The moment I close my eyes, a phone rings behind me.
Ring, ring and my heart shudders in my chest. A shuddering as if being brought back to life. “Daniel,” Addison’s voice rings out clear, the moment I think Carter’s name.
My throat goes dry as I swallow and hear her tell him how worried she was.
Carter didn’t call.
It’s not Carter.
It takes everything in me to step forward. The feeling of loss runs deep in my blood and I struggle to keep it together. One heavy step after another, with the gun in my right hand and my left hand gripping the railing, I walk down the steps quietly, hearing the faint sounds of Addison from the bedroom and nothing else in the house.
I may not have felt anything for the man I killed upstairs, nothing but hate, and less than that for the other man in the same black hoodie who died earlier today, but as I stand over Eli’s dead body in the foyer, I cry.
Heavy sobs that bring me to my knees and steal the warmth from my body.
I can’t breathe as my trembling fingers touch his throat, searching for a pulse, but finding none.
My feet kick out and I crawl backward, away from his body until my back hits the wall.
Covering my face in the crook of my arm, I can’t stop crying.
His life was wasted on mine. Cason’s life wasted on mine.
How much death can I be responsible for, before I lose any love I could possibly have for myself?
The opening of the back door, the slamming of the knob into the wall forces me to go silent. I hold my breath and crawl to the other corner as the footsteps quicken.

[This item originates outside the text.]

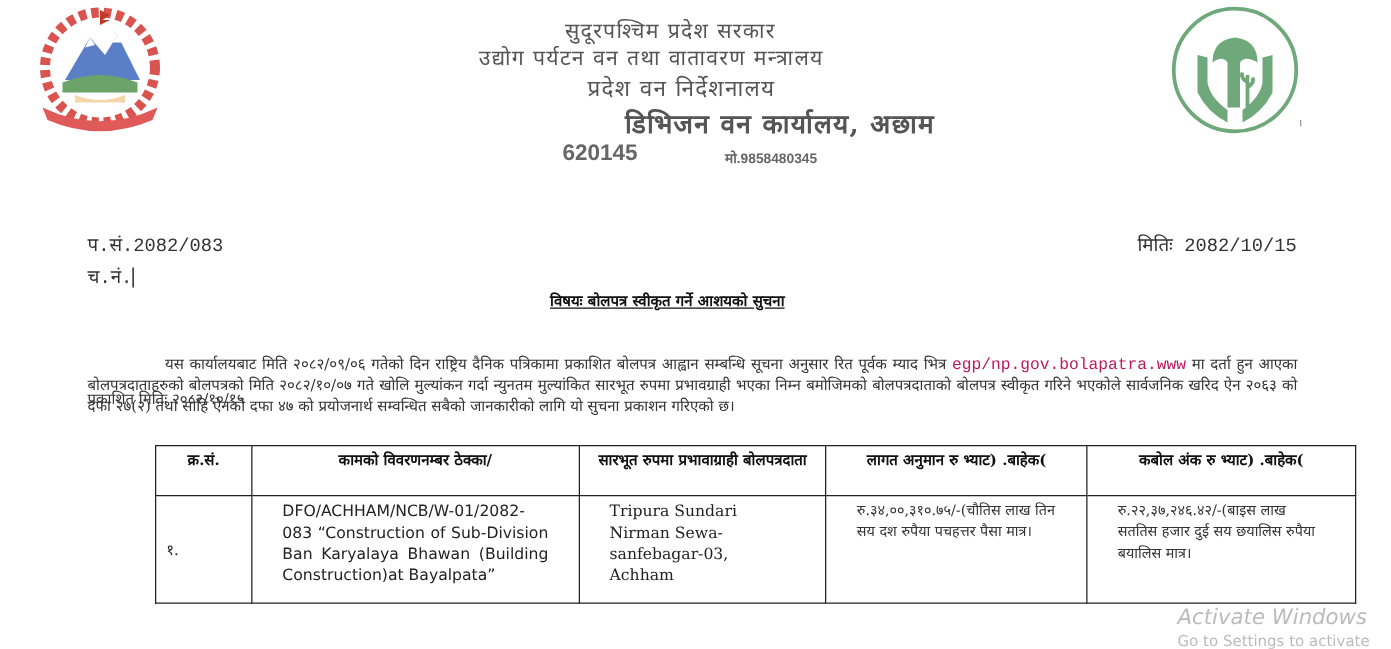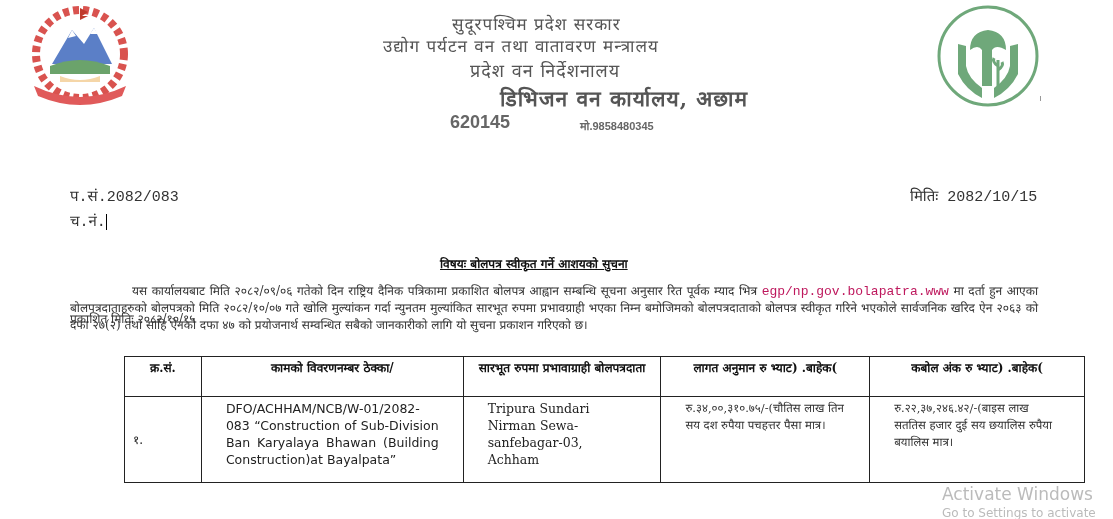"विषयः बोलपत्र स्वीकृत गर्ने आशयको" .subject { margin-top: 23px -> none }
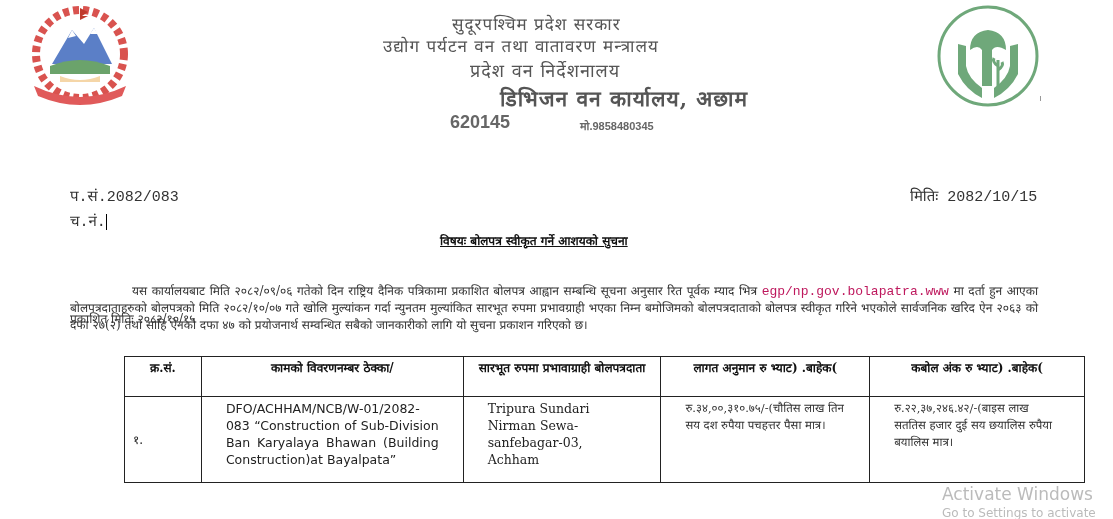"Activate Windows" .wm1 { font-style: none -> italic }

“Fuck, no,” Daniel’s voice carries into the foyer as he reaches Eli. “Shit,” he breathes the word with true mourning before his heavy footsteps hit the stairs.
“Addison!” he cries out her name as my head hits the wall and my breath comes in staggered, sharp pulls.
The back door is still open, the wind carries through the house and the cool air calls to me like a siren.
I’m numb as I stand and make my way to the door, with trees lining the back of the yard, it’s pitch black, but I can see there’s no one here.
There’s nothing here.
Nothing but the dark and the quiet as I take a single step out. And then another as the cold flows over my skin. And another.
The thoughts of how life has spiraled downward ever since I laid eyes on Carter Cross run through my mind. Or maybe ever since he laid eyes on me. It’s hard to know which, really.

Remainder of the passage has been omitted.